O gabinete também engavetou aquilo que era considerado
o eixo central dos planos de reestruturação de Thaksin
- a privatização da empresa de geração
de energia - Electricity Generating Authority of Thailand (EGAT).
O ministro da energia, Piyasuasti Amranand, responsável
pela privatização da EGAT no governo Thaksin, anunciou
a paralisação deste programa. Ele afirmou que o
novo governo se concentrará na promoção da
harmonia social.
O governo já está sob a pressão dos investidores
internacionais. A última edição do Newsweek
noticiou que setores empresariais estão preocupados diante
de mensagens embaralhadas oriundas do governo segundo
as quais poderia se levantar a hipótese de estar havendo
a renovação de práticas protecionistas.
O ministro das finanças, Pridiyathorn, não foi capaz
de garantir aos investidores internacionais que os planos de Thaksin
para grandes projetos de transporte em Bangcoc iriam continuar.
O professor da Universidade Ramkhamaeng, Wuthisak Larpcharoensap,
disse ao Bangcoc Post que o governo é uma
clara imagem da burocracia restaurada ao poder e relembrou
o governo civil dirigido pelo general Prem Tinsulanonda, nos anos
80.
Sem dúvida, alguns na nova junta gostariam de retornar
à era de Prem - poder autocrático fantasiado com
ornamentos democráticos por meio de administradores civis.
Porém, a manutenção de Prem no poder foi
extremamente facilitada devido ao imenso fluxo de investimentos
estrangeiros e de altas taxas de crescimento que fizeram da Tailândia
um dos Tigres Asiáticos. Ao contrário
dos anos 80, quando o crescimento anual do PIB alcançou
13,2%, em 1988, a taxa de crescimento esperada para este ano é
de apenas 4,2%, a menor em cinco anos.
Enfrentando tensões políticas e sociais para
as quais não têm respostas, o governo militar está
procurando consolidar sua posição através
do desmantelamento do TRT. No dia 6 de outubro, o Conselho de
Segurança Nacional anunciou uma nova Corte Constitucional,
composta por nove juízes escolhidos a dedo, liderados pelo
presidente da Suprema Corte, Panya Thanomrod.
No dia 29 de setembro, o general Winai Phattiyahul, membro
do CSN, deixou claro o que se espera dos juízes, quando
disse à imprensa que a principal preocupação
da junta era um possível retorno de Thaksin.
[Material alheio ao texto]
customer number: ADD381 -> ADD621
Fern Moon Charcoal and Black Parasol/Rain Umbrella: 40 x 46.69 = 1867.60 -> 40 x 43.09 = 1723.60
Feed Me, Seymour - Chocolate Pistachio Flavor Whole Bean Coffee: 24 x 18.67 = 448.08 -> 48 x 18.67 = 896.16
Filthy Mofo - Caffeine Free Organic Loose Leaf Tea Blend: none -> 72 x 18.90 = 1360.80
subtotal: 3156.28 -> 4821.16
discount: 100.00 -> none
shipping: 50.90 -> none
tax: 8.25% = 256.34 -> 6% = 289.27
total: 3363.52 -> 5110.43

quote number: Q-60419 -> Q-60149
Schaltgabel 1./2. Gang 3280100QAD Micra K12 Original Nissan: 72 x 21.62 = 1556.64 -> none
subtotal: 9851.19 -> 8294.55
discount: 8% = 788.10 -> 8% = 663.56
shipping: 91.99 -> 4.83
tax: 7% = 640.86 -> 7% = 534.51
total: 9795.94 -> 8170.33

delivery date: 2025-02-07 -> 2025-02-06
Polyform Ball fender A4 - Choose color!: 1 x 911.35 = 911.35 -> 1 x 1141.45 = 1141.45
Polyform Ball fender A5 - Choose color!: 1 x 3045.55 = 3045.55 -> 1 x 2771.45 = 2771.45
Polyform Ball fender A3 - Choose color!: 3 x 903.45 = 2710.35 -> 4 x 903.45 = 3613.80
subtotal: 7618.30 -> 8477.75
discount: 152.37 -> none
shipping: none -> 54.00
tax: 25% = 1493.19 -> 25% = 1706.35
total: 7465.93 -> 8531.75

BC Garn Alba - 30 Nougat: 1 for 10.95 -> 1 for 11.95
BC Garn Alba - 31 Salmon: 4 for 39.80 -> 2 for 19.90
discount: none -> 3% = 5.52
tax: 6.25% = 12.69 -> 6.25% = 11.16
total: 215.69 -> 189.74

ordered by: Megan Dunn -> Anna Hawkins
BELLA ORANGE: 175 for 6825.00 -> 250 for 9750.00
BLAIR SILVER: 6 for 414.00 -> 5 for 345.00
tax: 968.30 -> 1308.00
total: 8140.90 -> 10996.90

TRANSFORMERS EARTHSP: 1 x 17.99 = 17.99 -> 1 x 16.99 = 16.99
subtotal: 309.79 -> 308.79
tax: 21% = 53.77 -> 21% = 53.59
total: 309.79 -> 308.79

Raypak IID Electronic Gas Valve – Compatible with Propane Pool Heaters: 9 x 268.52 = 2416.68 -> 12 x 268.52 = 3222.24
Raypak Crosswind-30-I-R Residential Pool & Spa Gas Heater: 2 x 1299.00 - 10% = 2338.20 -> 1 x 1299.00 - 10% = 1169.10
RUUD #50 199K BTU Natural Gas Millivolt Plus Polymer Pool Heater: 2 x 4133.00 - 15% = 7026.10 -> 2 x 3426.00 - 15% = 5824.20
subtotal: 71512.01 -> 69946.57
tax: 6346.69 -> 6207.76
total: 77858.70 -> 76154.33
Ele disse
que a decisão da Corte de investigar as denúncias
de corrupção dentro do TRT pode ser uma das
medidas para impedir que o Thai Rak Thai volte a conquistar um
grande número de votos populares.
No dia 30 de setembro, o CSN decidiu que todo o membro de qualquer
partido político que for dissolvido pela Corte Constitucional
será proibido de exercer atividades políticas por
cinco anos, assim como foram os membros do governo anterior, de
Thaksin, que não revelaram seus bens financeiros. No dia
2 de outubro, o ex-ministro do trabalho, Somsak Thepsuthin, expulsou
115 membros de sua facção do TRT, incluindo cinco
outros ministros do governo. No dia seguinte, Thaksin renunciou,
manifestando assim o colapso do TRT, que foi construído
fundamentalmente em torno de sua pessoa e de sua fortuna pessoal.